**YOUR ASSIGNMENT**: With the images left out, print all of the records below exactly.

(Structured diff data)
• • •
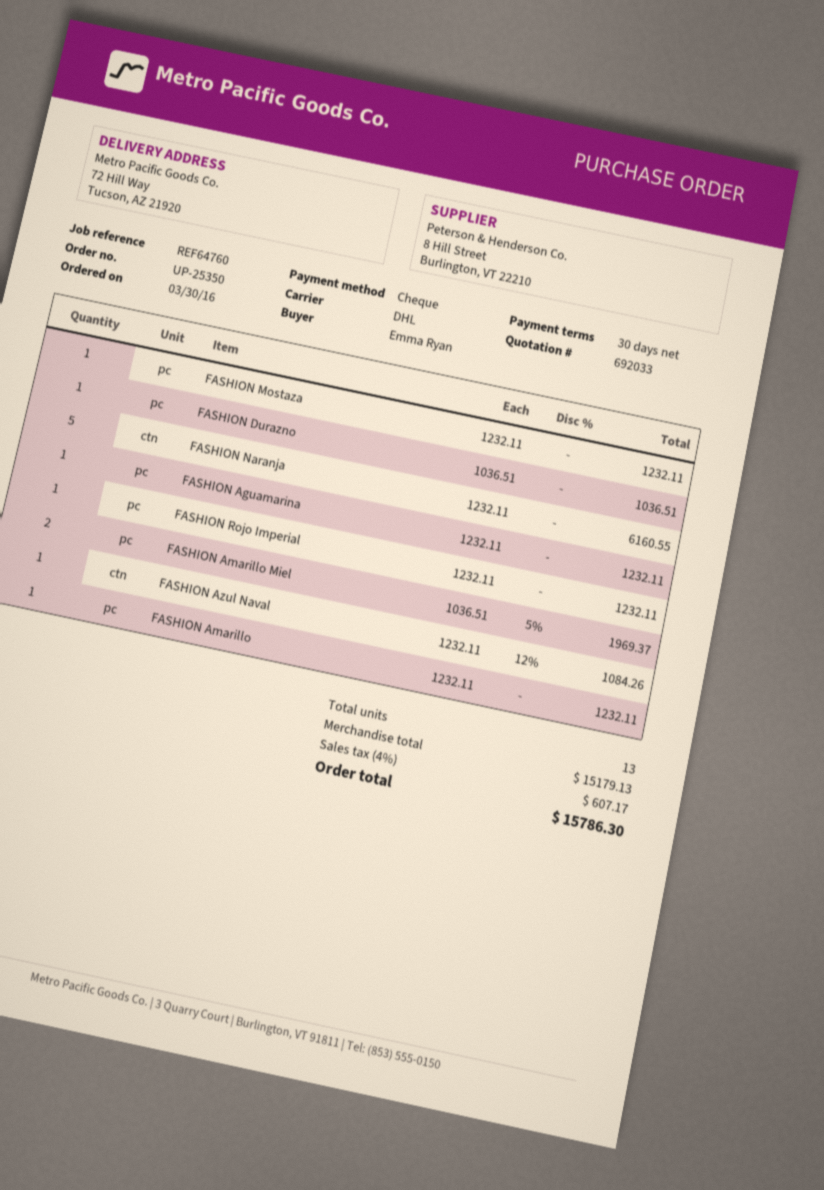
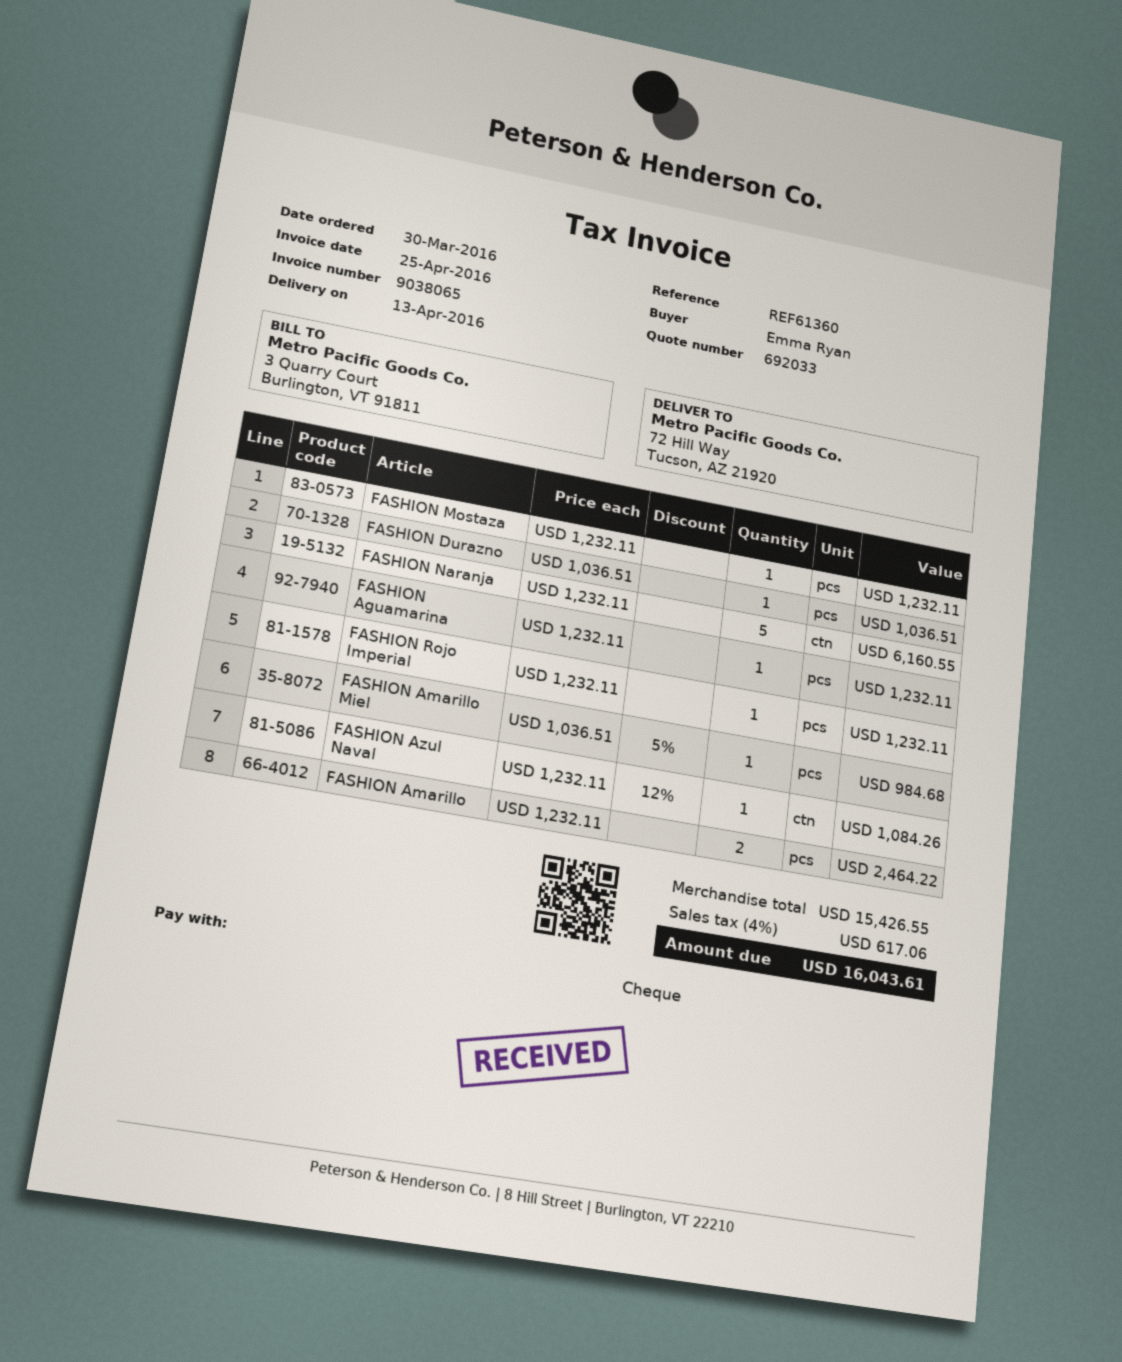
reference: REF64760 -> REF61360
FASHION Amarillo Miel: 2 x 1036.51 - 5% = 1969.37 -> 1 x 1036.51 - 5% = 984.68
FASHION Amarillo: 1 x 1232.11 = 1232.11 -> 2 x 1232.11 = 2464.22
subtotal: 15179.13 -> 15426.55
tax: 4% = 607.17 -> 4% = 617.06
total: 15786.30 -> 16043.61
• • •
**SOLUTION TO THIS PROBLEM**:
reference: REF64760 -> REF61360
FASHION Amarillo Miel: 2 x 1036.51 - 5% = 1969.37 -> 1 x 1036.51 - 5% = 984.68
FASHION Amarillo: 1 x 1232.11 = 1232.11 -> 2 x 1232.11 = 2464.22
subtotal: 15179.13 -> 15426.55
tax: 4% = 607.17 -> 4% = 617.06
total: 15786.30 -> 16043.61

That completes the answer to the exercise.